### YOUR TASK
Leaving the images behind, copy every line of the records exactly.
════════════════
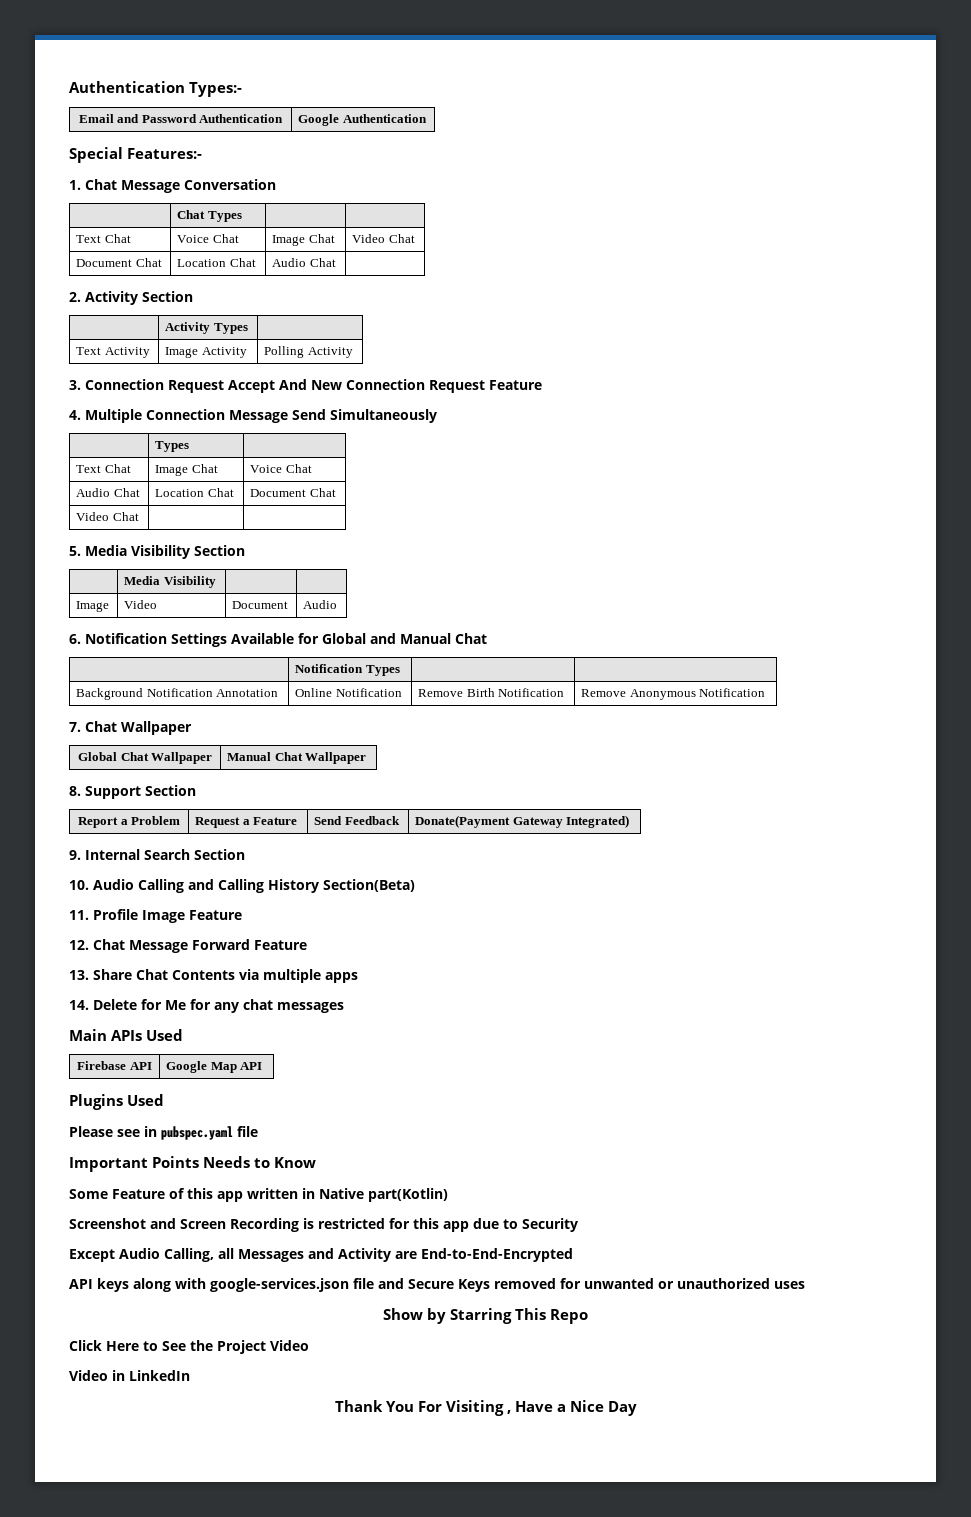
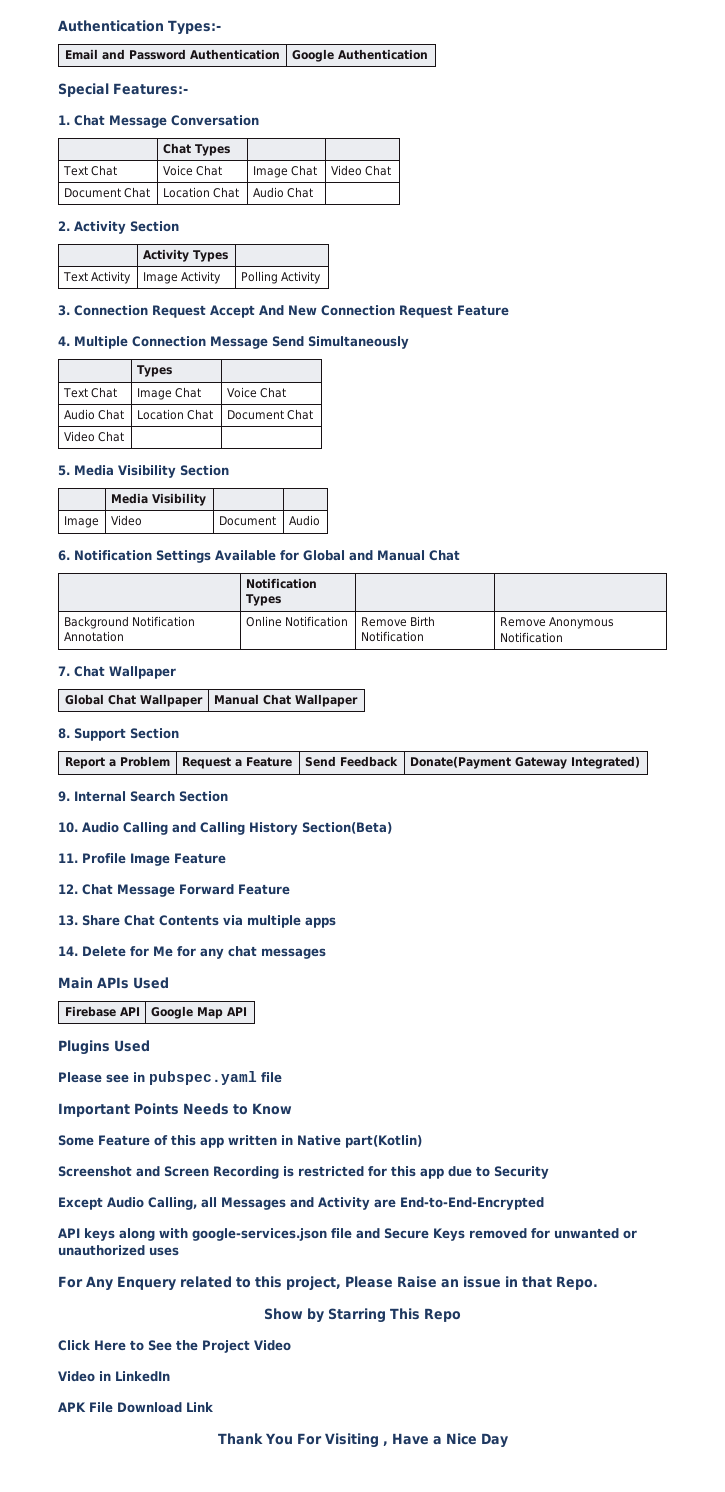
+ For Any Enquery related to this project, Please Raise an issue in that Repo.
+ APK File Download Link

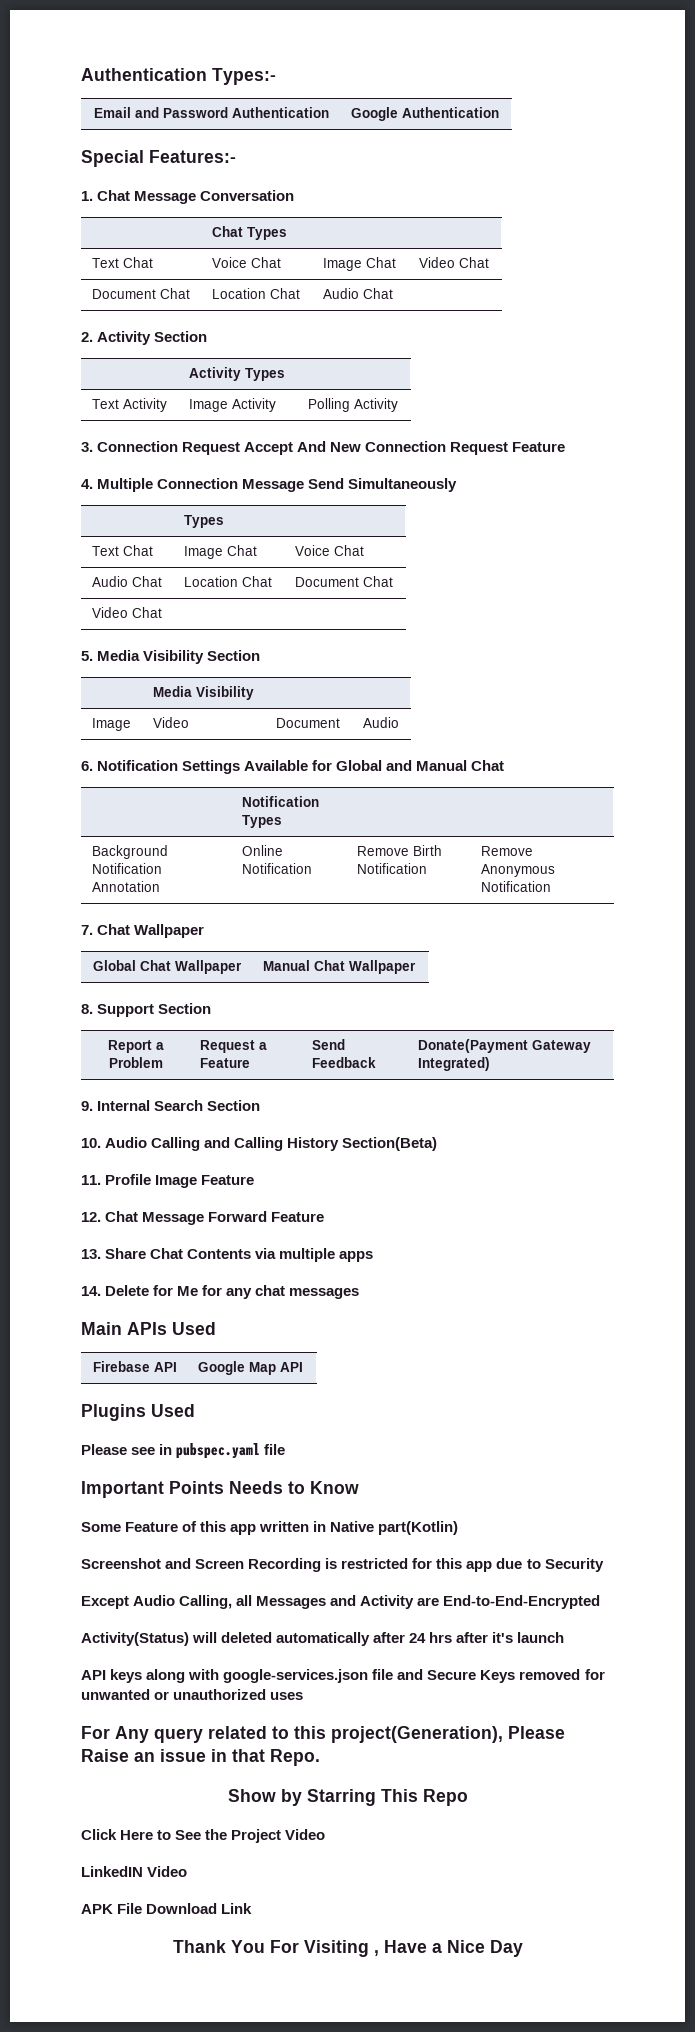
+ Activity(Status) will deleted automatically after 24 hrs after it's launch
- For Any Enquery related to this project, Please Raise an issue in that Repo.
+ For Any query related to this project(Generation), Please Raise an issue in that Repo.
- Video in LinkedIn
+ LinkedIN Video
════════════════
### EXERCISE OUTPUT
+ For Any Enquery related to this project, Please Raise an issue in that Repo.
+ APK File Download Link

+ Activity(Status) will deleted automatically after 24 hrs after it's launch
- For Any Enquery related to this project, Please Raise an issue in that Repo.
+ For Any query related to this project(Generation), Please Raise an issue in that Repo.
- Video in LinkedIn
+ LinkedIN Video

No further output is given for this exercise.